BGS Wales Update - August 2018
The following report was delivered at the July meeting of the BGS Board of Trustees:
Formal links with Welsh Assembly Government
A National Speciality Advisory Group (NSAG) was set up around five years ago for each speciality to report to government. How useful and productive this has been is hard to determine but we will persist with this group. The current chairperson rotates into this role.
BGS Wales has held two regional meetings each year, alternating between north and south. The last meeting in North Wales was well attended. The next meeting is in Cardiff. Meetings last for one and a half days and provide a forum for good educational, professional and social networking.
The national BGS meeting in Cardiff (again) in Spring 2019 is high on our agenda and likely to be well attended by Welsh colleagues.
There are 88 Consultant geriatrician (stroke) posts in Wales. Most HBs have unfilled posts.
There are 45 whole time trainees (registrars) in geriatric medicine in Wales. Seven mature every year and the majority remain in Wales. Absolute number of vacant posts is small but due to a fairly low denominator, there can appear to be large percentage of absence in posts (especially North Wales).
Wales needs to fill 10 -15 posts per year
Key problems facing older people in Wales
A service reconfiguration is occurring in Stroke nationally and at HB level for several HBs - predominantly to a hub and spoke based model. The stroke reconfiguration has not moved on substantially since the last report. Like all UK stroke services, thrombectomy will be challenging but there is central government acknowledgment of its importance.

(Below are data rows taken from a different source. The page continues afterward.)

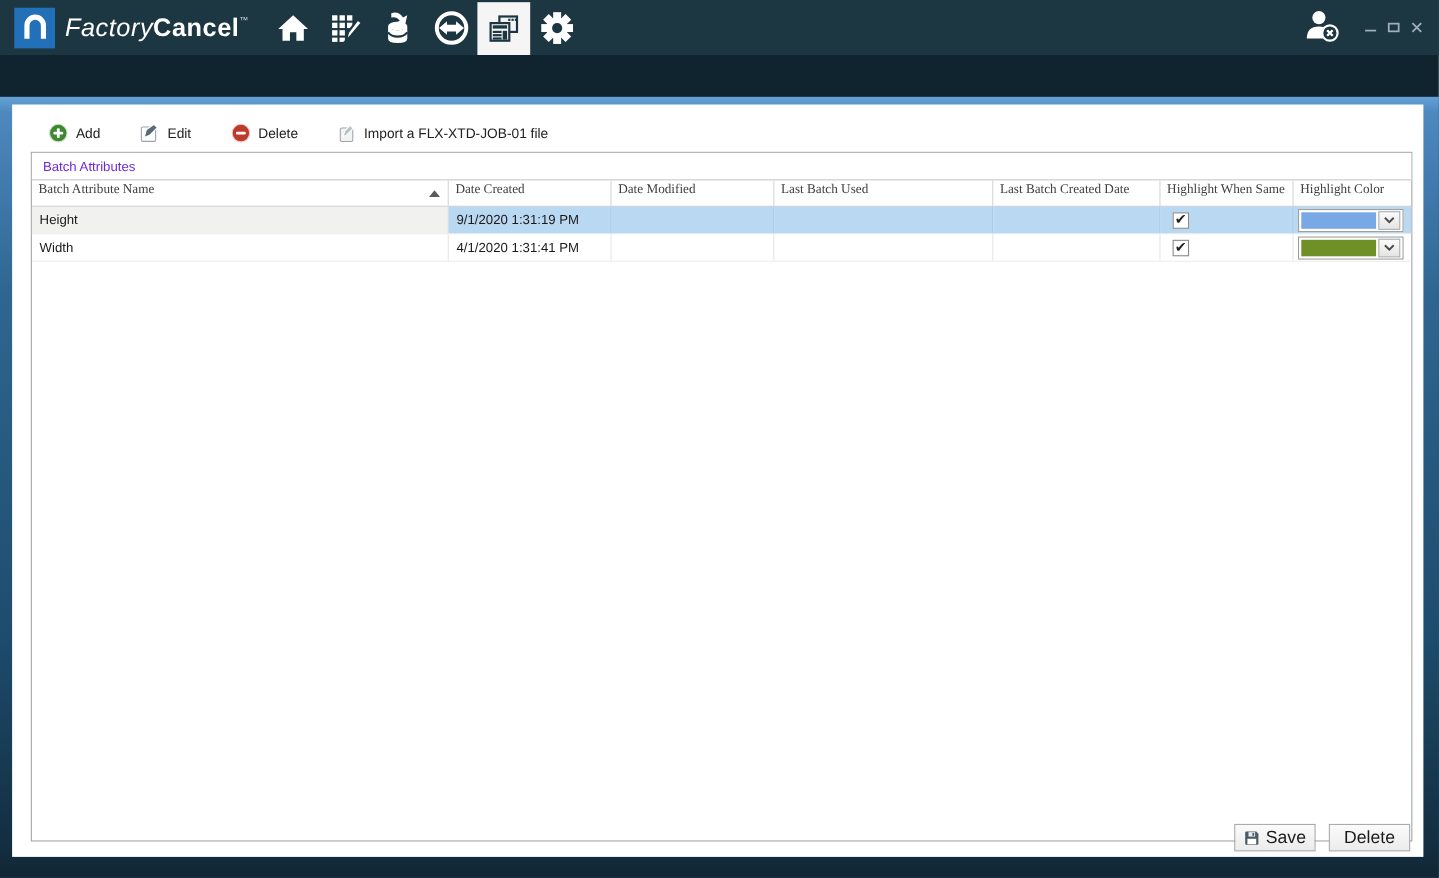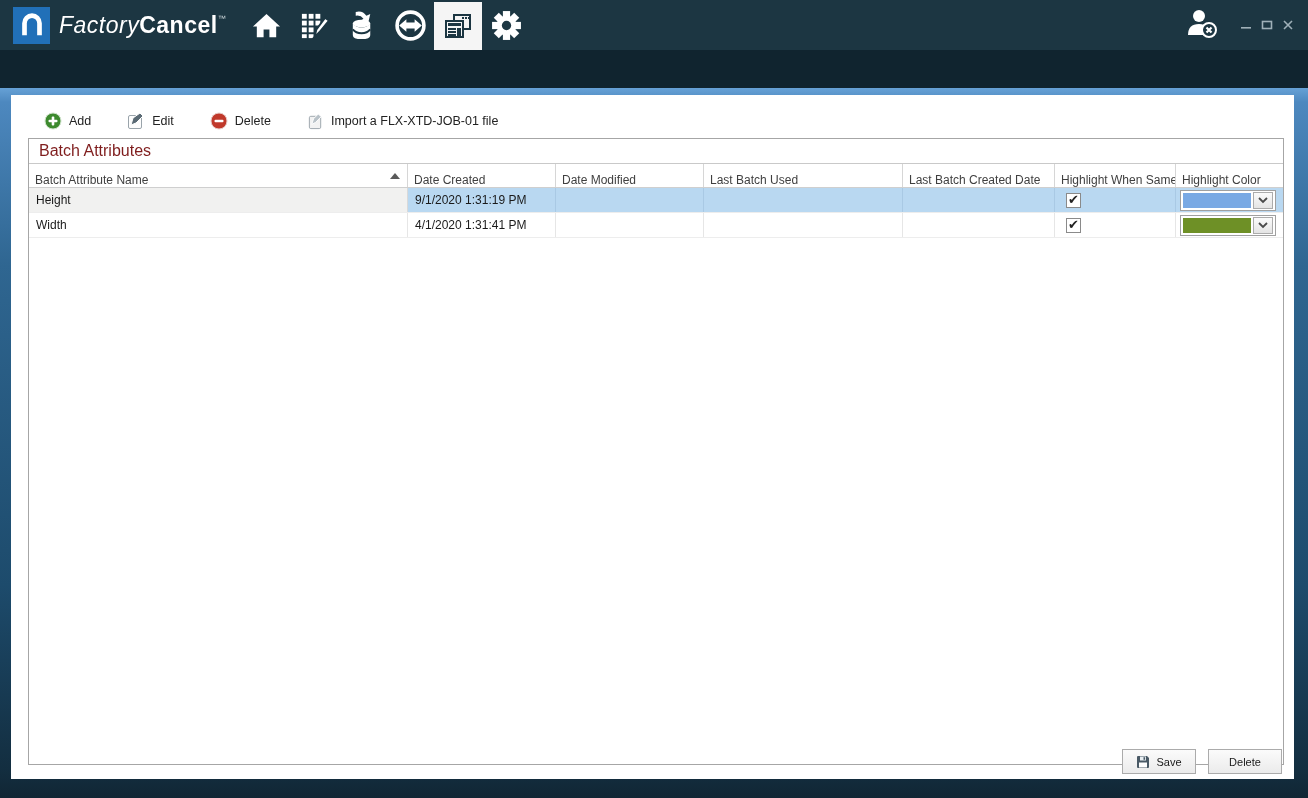--- a/index.html
+++ b/index.html
@@ -42,7 +42,7 @@
   .grid { position:absolute; left:17px; top:43px; width:1256px; height:627px;
     border:1px solid #a6a6a6; background:#fff; }
   .grid-caption { height:25px; border-bottom:1px solid #c9c9c9; display:flex; align-items:center;
-    padding-left:10px; font-size:16px; color:#7f1d1d; background:#fff; }
+    padding-left:10px; font-size:12px; color:#6d28d9; background:#fff; }
   .hrow { display:flex; height:24px; border-bottom:1px solid #cfcfcf; }
   .hcell { position:relative; display:flex; align-items:flex-end; padding:0 6px; font-size:12px;
     color:#3f3f3f; border-right:1px solid #d6d6d6; overflow:hidden; white-space:nowrap; cursor:pointer; }

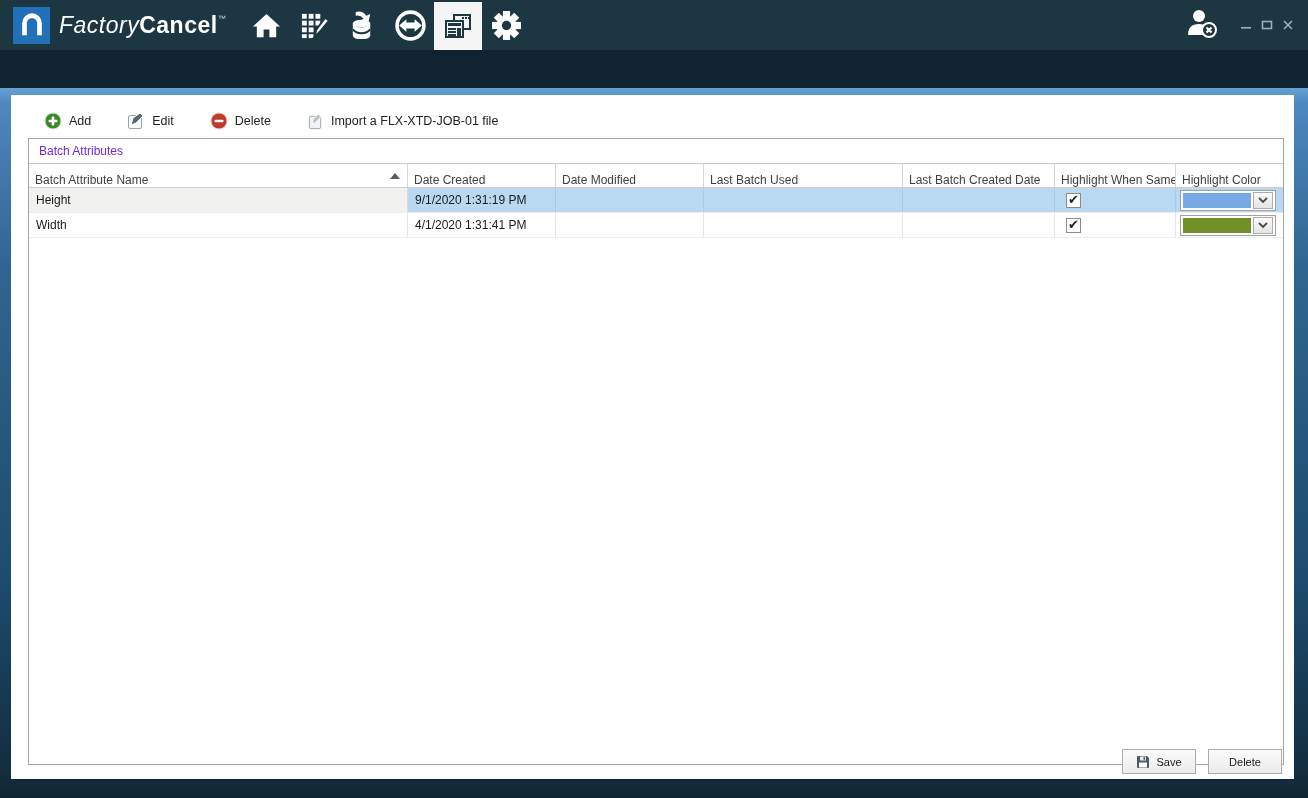--- a/index.html
+++ b/index.html
@@ -44,8 +44,8 @@
   .grid-caption { height:25px; border-bottom:1px solid #c9c9c9; display:flex; align-items:center;
     padding-left:10px; font-size:12px; color:#6d28d9; background:#fff; }
   .hrow { display:flex; height:24px; border-bottom:1px solid #cfcfcf; }
-  .hcell { position:relative; display:flex; align-items:flex-end; padding:0 6px; font-size:12px;
-    color:#3f3f3f; border-right:1px solid #d6d6d6; overflow:hidden; white-space:nowrap; cursor:pointer; }
+  .hcell { position:relative; display:flex; align-items:flex-start; padding:0 6px; font-size:12px;
+    color:#3f3f3f; border-right:1px solid #d6d6d6; overflow:hidden; white-space:nowrap; cursor:pointer;font-family:Liberation Serif, serif; }
   .hcell:last-child { border-right:none; }
   .row { display:flex; height:25px; border-bottom:1px solid #ededed; cursor:pointer; }
   .cell { display:flex; align-items:center; padding:0 7px; font-size:12px; color:#1a1a1a;

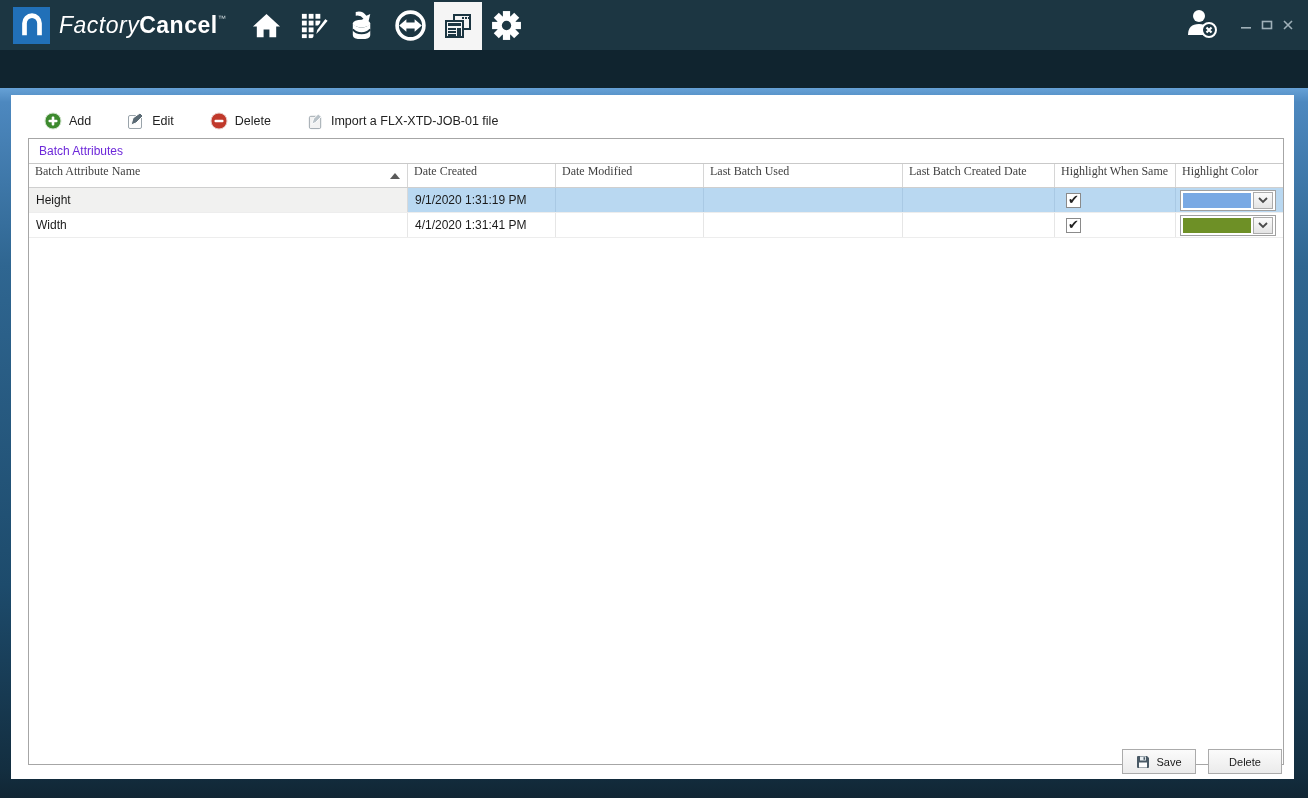--- a/index.html
+++ b/index.html
@@ -73,7 +73,7 @@
   .btn { position:absolute; bottom:5px; height:25px; width:74px;
     border:1px solid #ababab; background:linear-gradient(180deg,#fbfbfb,#ebebeb);
     display:flex; align-items:center; justify-content:center; gap:6px;
-    font-size:11px; color:#1a1a1a; cursor:pointer; }
+    font-size:16px; color:#1a1a1a; cursor:pointer; }
   .btn-save { right:98px; }
   .btn-cancel { right:12px; }
 </style>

There is central government interest in PROMS and PREMs, this is beginning roll out, especially in Welsh stroke care.
There is a lack of capacity for frail older people including people with dementia. There are various reasons for this (delays in providing community services, myth that older people do not need assessments in hospitals, reduction in care home beds etc.) The continued divide between health and social care also remains an issue.
There is a growing interest in frailty across speciality and with some higher level engagement. There are some national moves to implement a comprehensive and Wales wide frailty scale, most likely the seven point CFS.
Wales has a population of around 3.15 million (as opposed to 53 million in England, 5.3 million in Scotland and 2 million in Northern Ireland). 8.6 per cent are above the age of 75, 2.5 per cent are aged over 85.
There are seven health boards in Wales (replacing the 22 LHBs).
There are two medical schools located in Cardiff and Swansea.